A compound microscope is a powerful optical instrument used for magnifying small objects. It consists of two main lenses: an objective lens and an eyepiece lens. The structure and function of the compound microscope enhance its magnification capabilities, making it an essential tool for scientific research and education.

The compound microscope works by focusing light through the objective lens to form a real, inverted image inside the microscope. This image is further magnified by the eyepiece lens, providing much greater magnification than a simple magnifying lens.

• Objective Lens: Close to the specimen, forms an enlarged image.
• Eyepiece Lens: Magnifies the image created by the objective.

Combining these two lenses allows the compound microscope to reach high levels of magnification, making it invaluable for viewing tiny structures, such as cells and microorganisms.

The focal length is a critical aspect of lens functionality, determining how strongly the lens bends light to converge at a point. In the context of a microscope, the focal length of each lens—objective and eyepiece—plays a crucial role in determining the microscope’s overall magnifying power.

The focal length tells us how far light rays must converge to a point after passing through the lens. Shorter focal lengths mean greater bending of light, which generally yields higher magnification.

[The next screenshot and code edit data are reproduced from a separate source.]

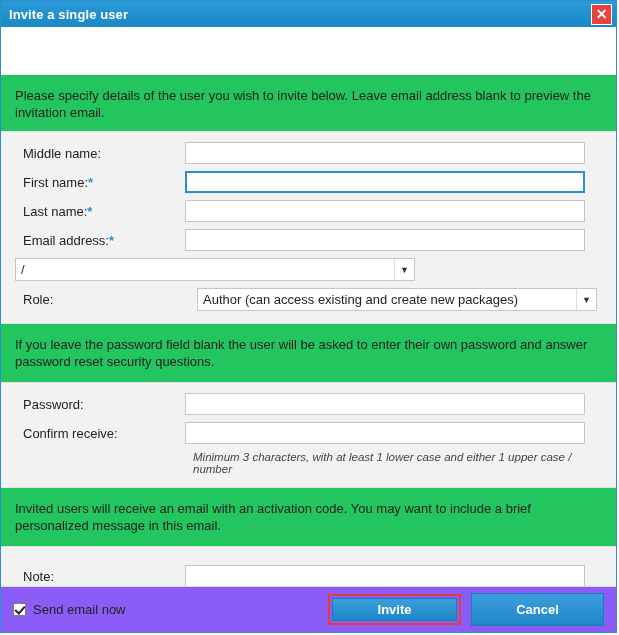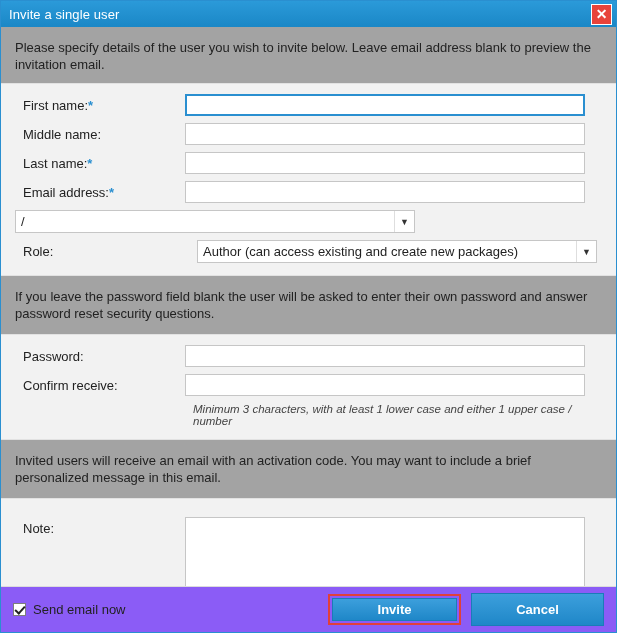--- a/index.html
+++ b/index.html
@@ -33,43 +33,44 @@
     color: #ffffff;
     display: flex;
     align-items: center;
     justify-content: space-between;
     padding: 0 2px 0 8px;
     box-sizing: border-box;
     flex: 0 0 auto;
   }
   .titlebar .title {
     font-size: 13px;
-    font-weight: normal;
+    font-weight: bold;
     letter-spacing: 0.1px;
   }
   .close-btn {
     width: 21px;
     height: 21px;
     background: #e8433a;
     border: 1px solid #ffffff;
     box-sizing: border-box;
     color: #ffffff;
     font-size: 14px;
     font-weight: bold;
     line-height: 19px;
     text-align: center;
     cursor: pointer;
     margin-right: 2px;
   }
   
   .body {
     flex: 1 1 auto;
     position: relative;
-    background: #a3a3a3;
+    background: #22c55e;
     overflow: hidden;
+    margin-top: 48px;
   }
   .intro {
     padding: 12px 14px 2px 14px;
     font-size: 13px;
     line-height: 17px;
     color: #222;
   }
   .section-shaded {
     background: #f2f2f2;
     border-top: 1px solid #e2e2e2;
@@ -266,26 +267,26 @@
     <span class="title">Invite a single user</span>
     <div class="close-btn">✕</div>
   </div>
 
   <div class="body">
 
     <div class="intro">Please specify details of the user you wish to invite below. Leave email address blank to preview the invitation email.</div>
 
     <div class="section-shaded" style="margin-top:8px;">
       <div class="row">
+        <div class="label">Middle name:</div>
+        <input class="field" type="text" value="" style="">
+      </div>
+      <div class="row">
         <div class="label"><span>First name:</span><span class="req">*</span></div>
         <input class="field focused" type="text" value="" style="">
-      </div>
-      <div class="row">
-        <div class="label">Middle name:</div>
-        <input class="field" type="text" value="" style="">
       </div>
       <div class="row">
         <div class="label"><span>Last name:</span><span class="req">*</span></div>
         <input class="field" type="text" value="" style="">
       </div>
       <div class="row">
         <div class="label"><span>Email address:</span><span class="req">*</span></div>
         <input class="field" type="text" value="" style="">
       </div>
       <div class="row">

In our problem:

• Objective lens has a focal length ( $f_o$) of 0.60 cm.
• Eyepiece lens has a focal length ( $f_e$) of 2.0 cm.

These values affect how each lens magnifies the specimen and the constellation of their focal lengths determines the microscope's angular magnification ability.

The objective lens in a microscope is the lens closest to the specimen. It is responsible for creating the initial magnified image of the sample. The characteristics of the objective lens, such as its focal length, directly influence the microscope's ability to enlarge the specimen adequately.

In the exercise, the initial setup uses an objective lens with a focal length of 0.60 cm. This short focal length indicates that the lens can significantly bend light rays to create a magnified image. The objective lens's position, close to the specimen, allows for precise focusing and sharpness, crucial for detailed observations.

When the lenses are interchanged, the objective lens's role switches, which directly influences the overall tube length required to maintain the desired magnification.

The eyepiece lens, also known as the ocular lens, is the part of the microscope that magnifies the image produced by the objective lens. The viewer looks through the eyepiece lens to see the final enlarged image.

In our scenario, the eyepiece lens has an original focal length of 2.0 cm and is interchanged to act as an objective lens. The eyepiece's function is vital, as it amplifies the already-magnified image, enabling the detailed observation needed for minute objects.

• Shorter focal lengths allow the eyepiece to provide higher magnification.
• The eyepiece's positioning further away from the specimen than the objective allows it to properly enlarge the pre-magnified image.

This double amplification setup by the eyepiece lens enables the compound microscope to reach significant angular magnification.